[Web page revision data]

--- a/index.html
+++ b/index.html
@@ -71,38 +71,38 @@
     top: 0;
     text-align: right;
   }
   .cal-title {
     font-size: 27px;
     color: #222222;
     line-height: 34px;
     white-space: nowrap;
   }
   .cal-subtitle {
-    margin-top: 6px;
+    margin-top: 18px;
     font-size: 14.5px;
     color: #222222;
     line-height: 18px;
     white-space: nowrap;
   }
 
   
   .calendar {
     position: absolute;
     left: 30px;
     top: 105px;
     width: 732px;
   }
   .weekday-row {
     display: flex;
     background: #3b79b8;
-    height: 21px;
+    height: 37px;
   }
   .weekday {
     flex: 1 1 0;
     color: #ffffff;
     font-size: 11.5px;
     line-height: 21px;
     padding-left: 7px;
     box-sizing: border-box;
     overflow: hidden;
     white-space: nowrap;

==

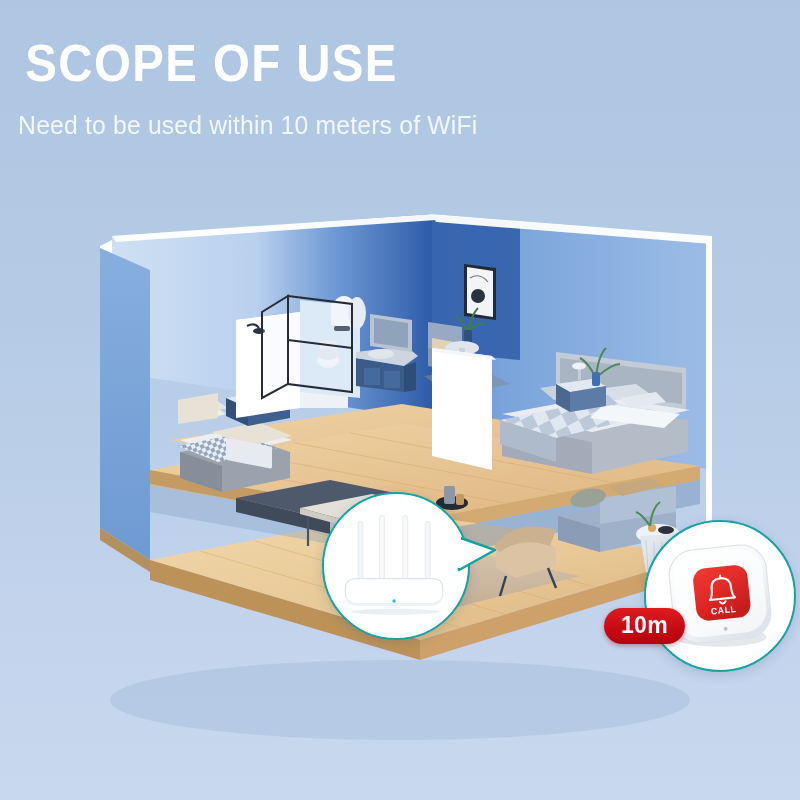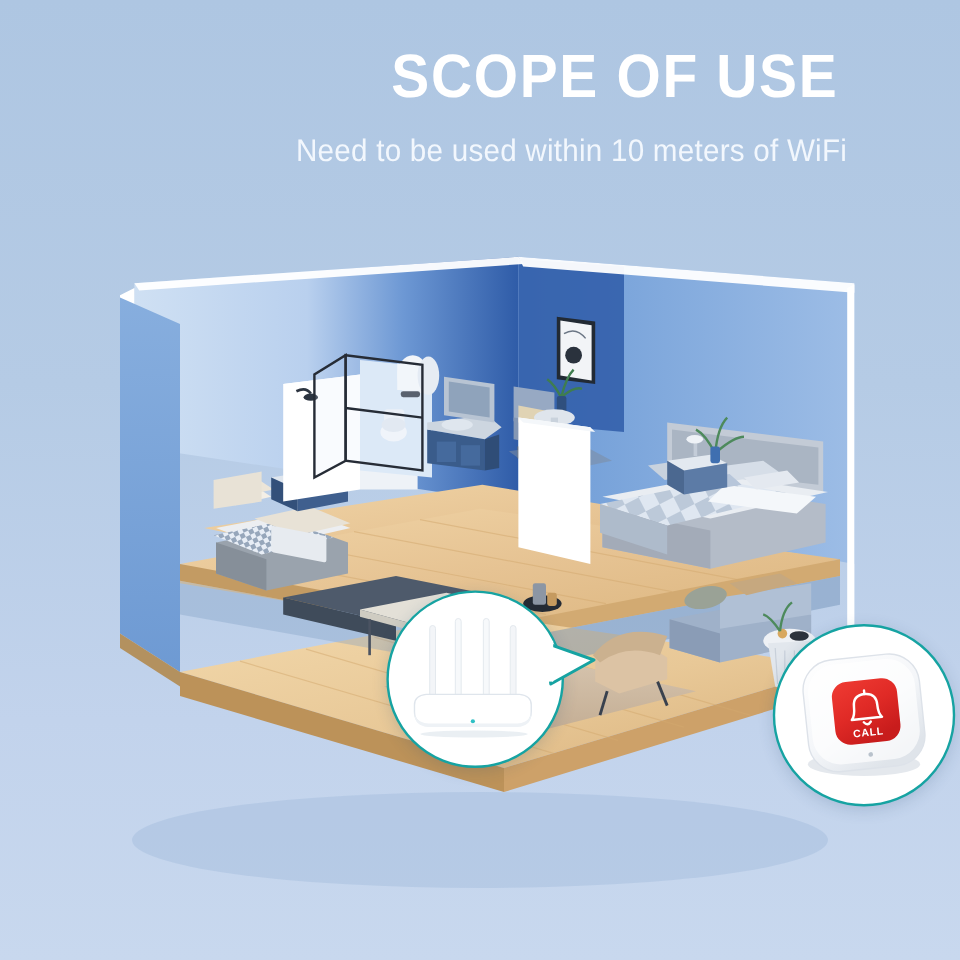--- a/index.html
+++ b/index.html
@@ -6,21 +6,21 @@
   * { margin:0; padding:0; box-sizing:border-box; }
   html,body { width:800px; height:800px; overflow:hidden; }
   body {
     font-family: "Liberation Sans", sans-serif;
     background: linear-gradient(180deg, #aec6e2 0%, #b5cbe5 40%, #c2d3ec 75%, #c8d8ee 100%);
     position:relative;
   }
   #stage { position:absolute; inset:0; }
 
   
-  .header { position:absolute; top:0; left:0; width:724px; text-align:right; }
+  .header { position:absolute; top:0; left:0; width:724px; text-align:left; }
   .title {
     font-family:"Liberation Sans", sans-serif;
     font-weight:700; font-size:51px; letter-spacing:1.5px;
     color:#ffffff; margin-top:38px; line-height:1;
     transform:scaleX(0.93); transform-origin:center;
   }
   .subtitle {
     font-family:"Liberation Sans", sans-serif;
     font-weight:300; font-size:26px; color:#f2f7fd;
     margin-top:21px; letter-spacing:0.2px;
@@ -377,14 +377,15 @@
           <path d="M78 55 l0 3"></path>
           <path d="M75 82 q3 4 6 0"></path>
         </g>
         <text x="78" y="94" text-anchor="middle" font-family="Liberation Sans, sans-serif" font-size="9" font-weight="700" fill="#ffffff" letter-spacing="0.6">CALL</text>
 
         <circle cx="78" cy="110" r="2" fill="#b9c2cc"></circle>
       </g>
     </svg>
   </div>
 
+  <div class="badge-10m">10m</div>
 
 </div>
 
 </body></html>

---

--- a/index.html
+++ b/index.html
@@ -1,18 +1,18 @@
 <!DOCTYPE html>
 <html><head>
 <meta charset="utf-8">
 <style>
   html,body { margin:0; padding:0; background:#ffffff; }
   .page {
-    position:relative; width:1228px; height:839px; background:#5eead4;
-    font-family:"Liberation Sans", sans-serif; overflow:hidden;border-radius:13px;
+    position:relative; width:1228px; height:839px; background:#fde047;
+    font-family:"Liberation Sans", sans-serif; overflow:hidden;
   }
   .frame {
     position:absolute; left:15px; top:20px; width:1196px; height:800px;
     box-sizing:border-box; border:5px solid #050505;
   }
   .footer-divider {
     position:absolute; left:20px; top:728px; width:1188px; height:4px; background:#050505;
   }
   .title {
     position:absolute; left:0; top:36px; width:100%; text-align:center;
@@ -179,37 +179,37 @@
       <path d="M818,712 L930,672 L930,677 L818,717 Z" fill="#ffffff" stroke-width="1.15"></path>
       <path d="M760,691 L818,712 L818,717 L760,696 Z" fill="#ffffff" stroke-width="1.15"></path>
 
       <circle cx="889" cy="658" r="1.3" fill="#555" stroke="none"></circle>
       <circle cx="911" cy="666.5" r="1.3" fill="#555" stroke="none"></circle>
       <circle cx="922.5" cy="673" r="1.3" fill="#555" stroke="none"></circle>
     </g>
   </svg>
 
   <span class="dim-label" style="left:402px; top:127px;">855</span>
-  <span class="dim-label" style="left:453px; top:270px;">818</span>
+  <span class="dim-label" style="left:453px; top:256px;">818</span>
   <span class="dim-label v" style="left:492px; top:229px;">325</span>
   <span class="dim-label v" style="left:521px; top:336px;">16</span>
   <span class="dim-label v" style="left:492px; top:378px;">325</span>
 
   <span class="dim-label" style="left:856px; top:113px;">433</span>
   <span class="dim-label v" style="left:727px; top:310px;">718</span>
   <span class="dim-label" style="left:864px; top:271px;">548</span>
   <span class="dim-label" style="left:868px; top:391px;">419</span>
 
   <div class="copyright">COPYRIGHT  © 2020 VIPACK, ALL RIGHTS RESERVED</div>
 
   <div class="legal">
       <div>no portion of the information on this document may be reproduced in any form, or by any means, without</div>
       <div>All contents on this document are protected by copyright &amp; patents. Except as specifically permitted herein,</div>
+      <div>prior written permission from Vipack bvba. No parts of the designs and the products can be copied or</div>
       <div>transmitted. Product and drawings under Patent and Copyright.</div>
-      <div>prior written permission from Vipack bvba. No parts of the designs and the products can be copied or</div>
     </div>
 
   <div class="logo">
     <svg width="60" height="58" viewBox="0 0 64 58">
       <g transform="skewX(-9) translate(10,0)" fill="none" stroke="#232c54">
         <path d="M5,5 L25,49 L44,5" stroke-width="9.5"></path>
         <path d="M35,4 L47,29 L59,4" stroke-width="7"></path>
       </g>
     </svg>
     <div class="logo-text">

Activity:
Across the data, find each line that has "center" in it and copy that line.

Reply:
     transform:scaleX(0.93); transform-origin:center;
     position:absolute; left:0; top:36px; width:100%; text-align:center;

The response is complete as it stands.